What you are asked to do: Look through the data below. Pick out the lines holding the string "음료제공".

Web interface edit records
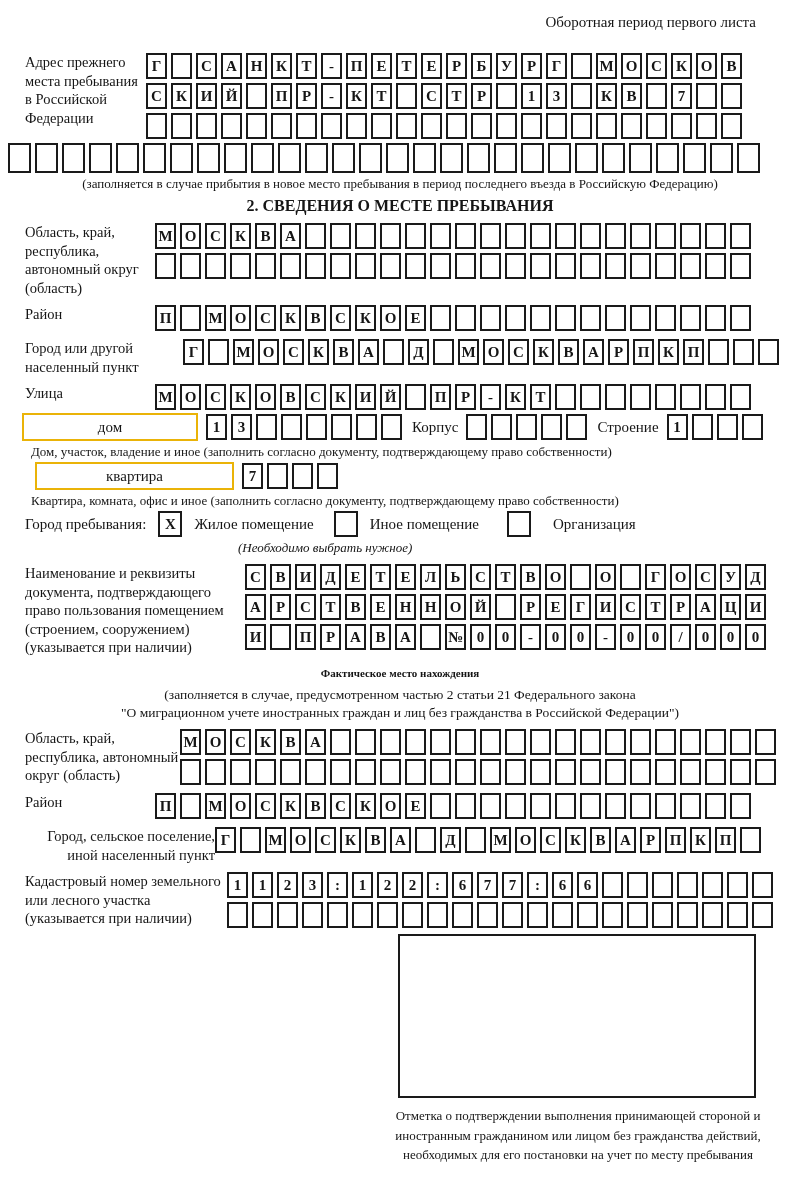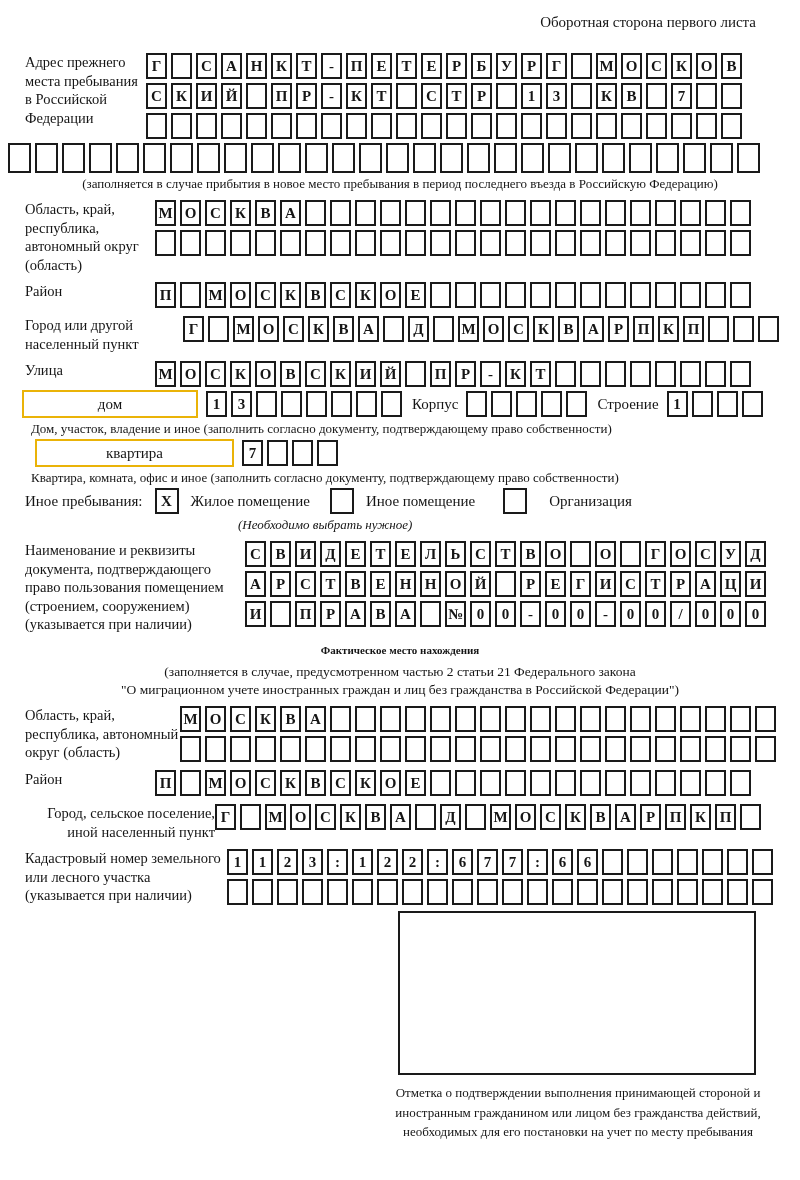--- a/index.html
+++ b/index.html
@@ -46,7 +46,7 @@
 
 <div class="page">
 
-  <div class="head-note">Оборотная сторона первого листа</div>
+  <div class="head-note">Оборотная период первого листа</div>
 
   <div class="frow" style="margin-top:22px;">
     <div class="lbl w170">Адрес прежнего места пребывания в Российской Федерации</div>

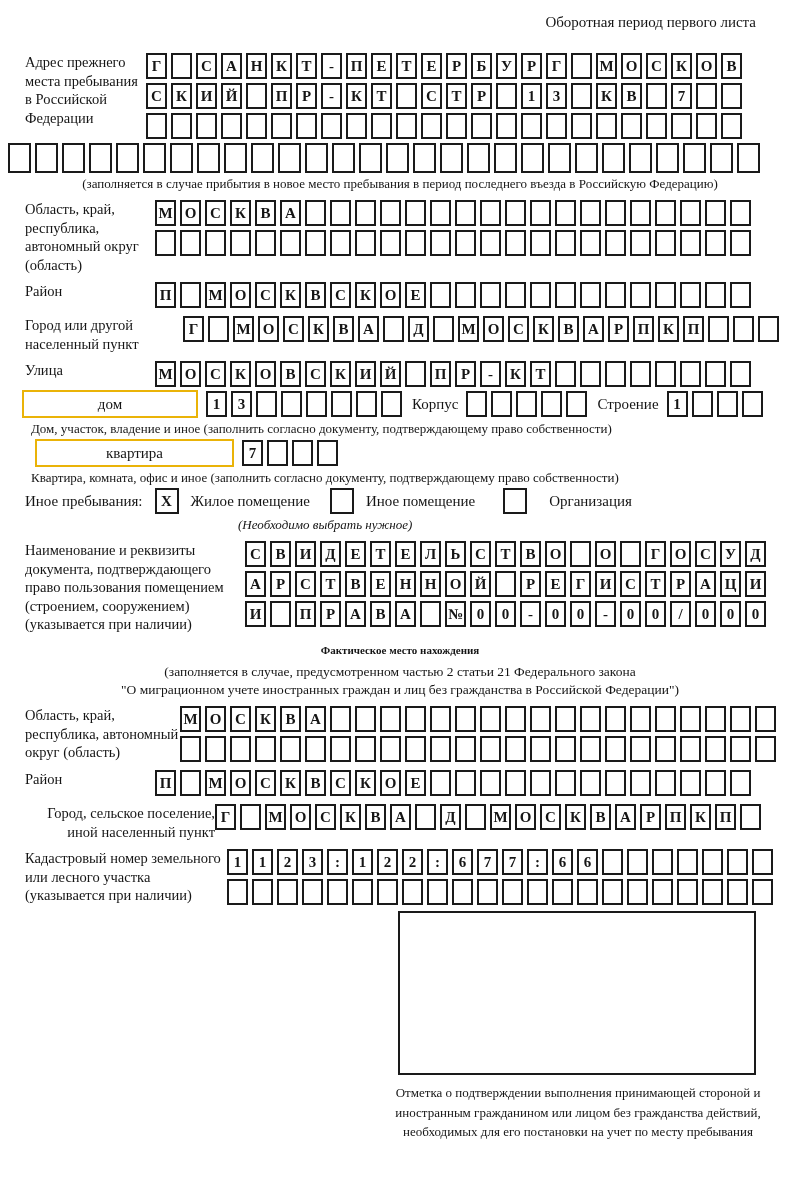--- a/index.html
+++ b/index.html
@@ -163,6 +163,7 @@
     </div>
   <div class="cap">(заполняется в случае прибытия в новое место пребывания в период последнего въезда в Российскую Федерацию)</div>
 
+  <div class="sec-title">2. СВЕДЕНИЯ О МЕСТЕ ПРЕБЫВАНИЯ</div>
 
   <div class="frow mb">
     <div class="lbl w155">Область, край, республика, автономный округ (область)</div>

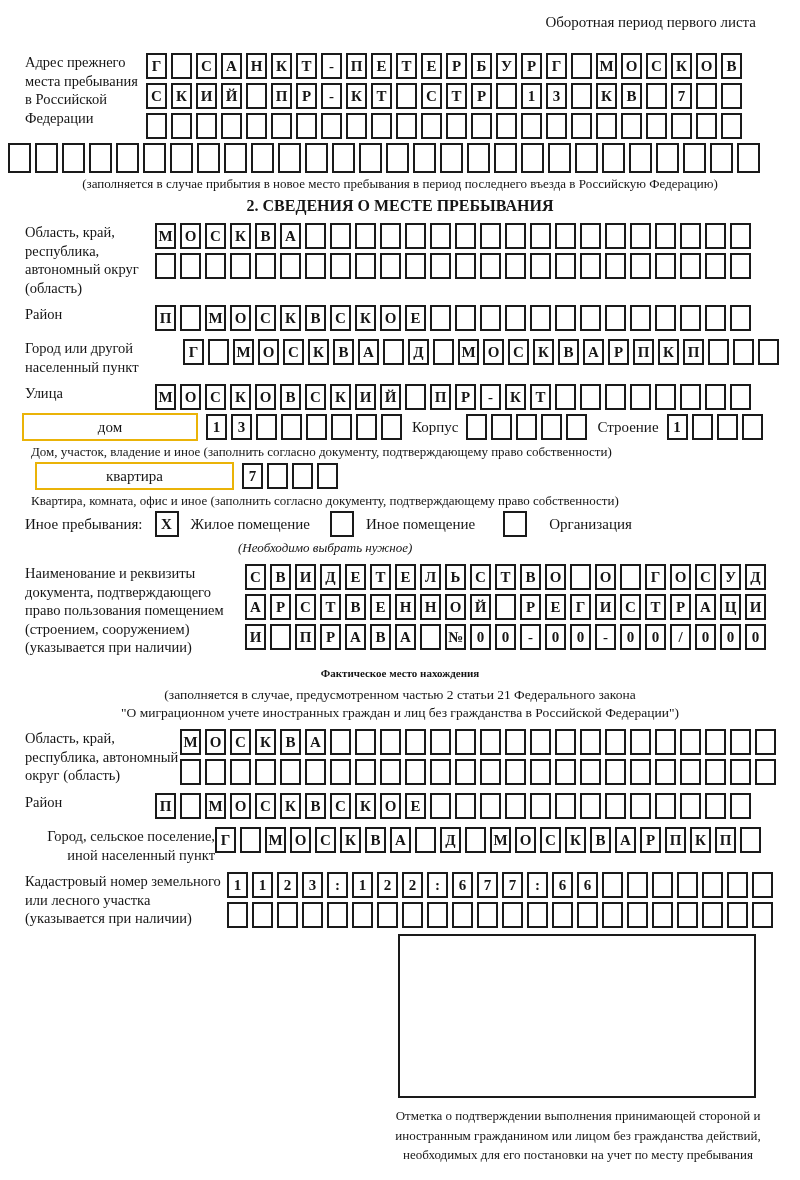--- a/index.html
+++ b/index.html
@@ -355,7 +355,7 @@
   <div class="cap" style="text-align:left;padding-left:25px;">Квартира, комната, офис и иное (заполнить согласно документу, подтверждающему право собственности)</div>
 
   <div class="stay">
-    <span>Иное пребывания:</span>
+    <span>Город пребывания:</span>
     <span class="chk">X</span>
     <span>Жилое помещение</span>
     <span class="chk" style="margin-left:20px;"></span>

---

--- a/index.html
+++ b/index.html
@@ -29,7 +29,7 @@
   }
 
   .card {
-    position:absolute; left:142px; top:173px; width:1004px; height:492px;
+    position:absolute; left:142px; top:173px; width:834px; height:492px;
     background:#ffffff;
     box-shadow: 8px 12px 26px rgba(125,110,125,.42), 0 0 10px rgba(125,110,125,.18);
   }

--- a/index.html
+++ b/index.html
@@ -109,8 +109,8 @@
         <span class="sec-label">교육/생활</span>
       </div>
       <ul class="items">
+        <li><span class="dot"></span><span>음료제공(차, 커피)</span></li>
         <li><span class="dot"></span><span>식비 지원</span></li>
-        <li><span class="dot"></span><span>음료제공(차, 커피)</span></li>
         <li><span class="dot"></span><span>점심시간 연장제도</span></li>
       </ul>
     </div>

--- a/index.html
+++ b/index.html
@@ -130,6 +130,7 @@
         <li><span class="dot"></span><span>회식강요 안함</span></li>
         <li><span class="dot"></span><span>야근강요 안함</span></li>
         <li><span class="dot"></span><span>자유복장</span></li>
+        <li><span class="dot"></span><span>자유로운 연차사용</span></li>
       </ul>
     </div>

Exercise result:
+        <li><span class="dot"></span><span>음료제공(차, 커피)</span></li>
-        <li><span class="dot"></span><span>음료제공(차, 커피)</span></li>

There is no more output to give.